The electronic system $(2)^2\Sigma^+$ and $(1)^2\Pi$ of LiCa

TL;DR

This study investigates the electronic states of LiCa using high-resolution spectroscopy, revealing spin-orbit coupling effects and providing improved molecular potential functions for the involved states.

Contribution

It provides detailed molecular parameters and potential functions for the coupled $(2)^2\Sigma^+$ and $(1)^2\Pi$ states of LiCa, including the effects of spin-orbit coupling.

Findings

Identification of perturbation between states due to spin-orbit coupling.

Determination of molecular parameters for coupled states.
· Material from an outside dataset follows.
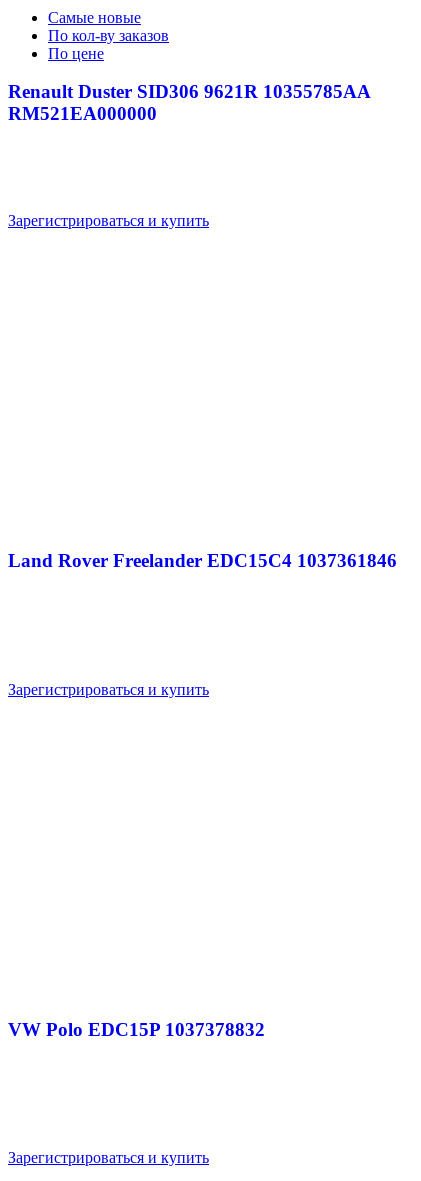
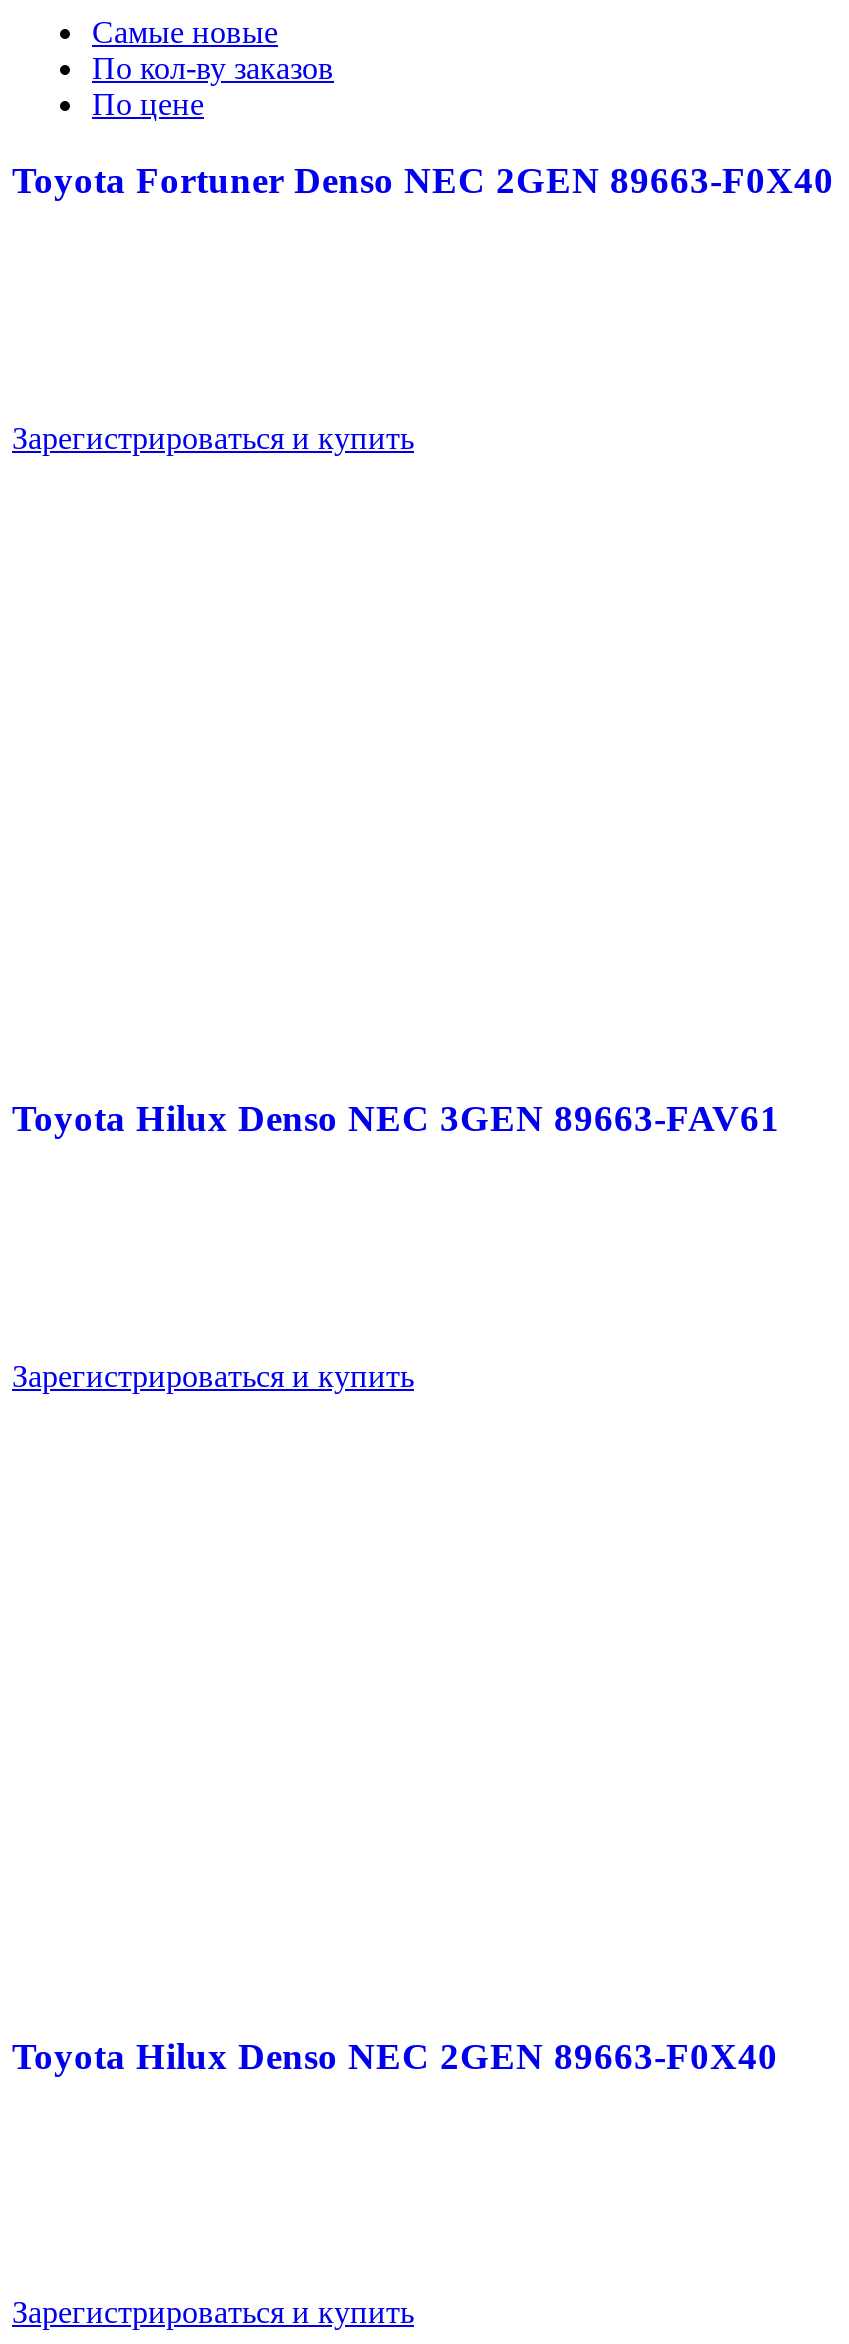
[8,81,370,124] Renault Duster SID306 9621R 10355785AA | RM521EA000000 -> [12,160,834,202] Toyota Fortuner Denso NEC 2GEN 89663-F0X40
[8,550,397,571] Land Rover Freelander EDC15C4 1037361846 -> [12,1097,780,1139] Toyota Hilux Denso NEC 3GEN 89663-FAV61
[8,1019,265,1040] VW Polo EDC15P 1037378832 -> [12,2035,778,2077] Toyota Hilux Denso NEC 2GEN 89663-F0X40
Development of an improved analytic potential for the $X(1)^2\Sigma^+$ state.

Abstract

High resolution Fourier transform spectroscopy and Laser induced fluorescence has been performed on LiCa in the infrared spectral range. We analyze rovibrational transitions of the $(2)^2\Sigma^+$--$X(1)^2\Sigma^+$ system of LiCa and find the $(2)^2\Sigma^+$ state to be perturbed by spin-orbit coupling to the $(1)^2\Pi$ state. We study the coupled system obtaining molecular parameters for the $(2)^2\Sigma^+$ and the $(1)^2\Pi$ state together with effective spin-orbit and spin-rotation coupling constants. The coupled system has also been evaluated by applying a potential function instead of rovibrational molecular parameters for the state $(2)^2\Sigma^+$. An improved analytic potential function of the $X(1)^2\Sigma^+$ state is derived, due to the extension of the observed rotational ladder.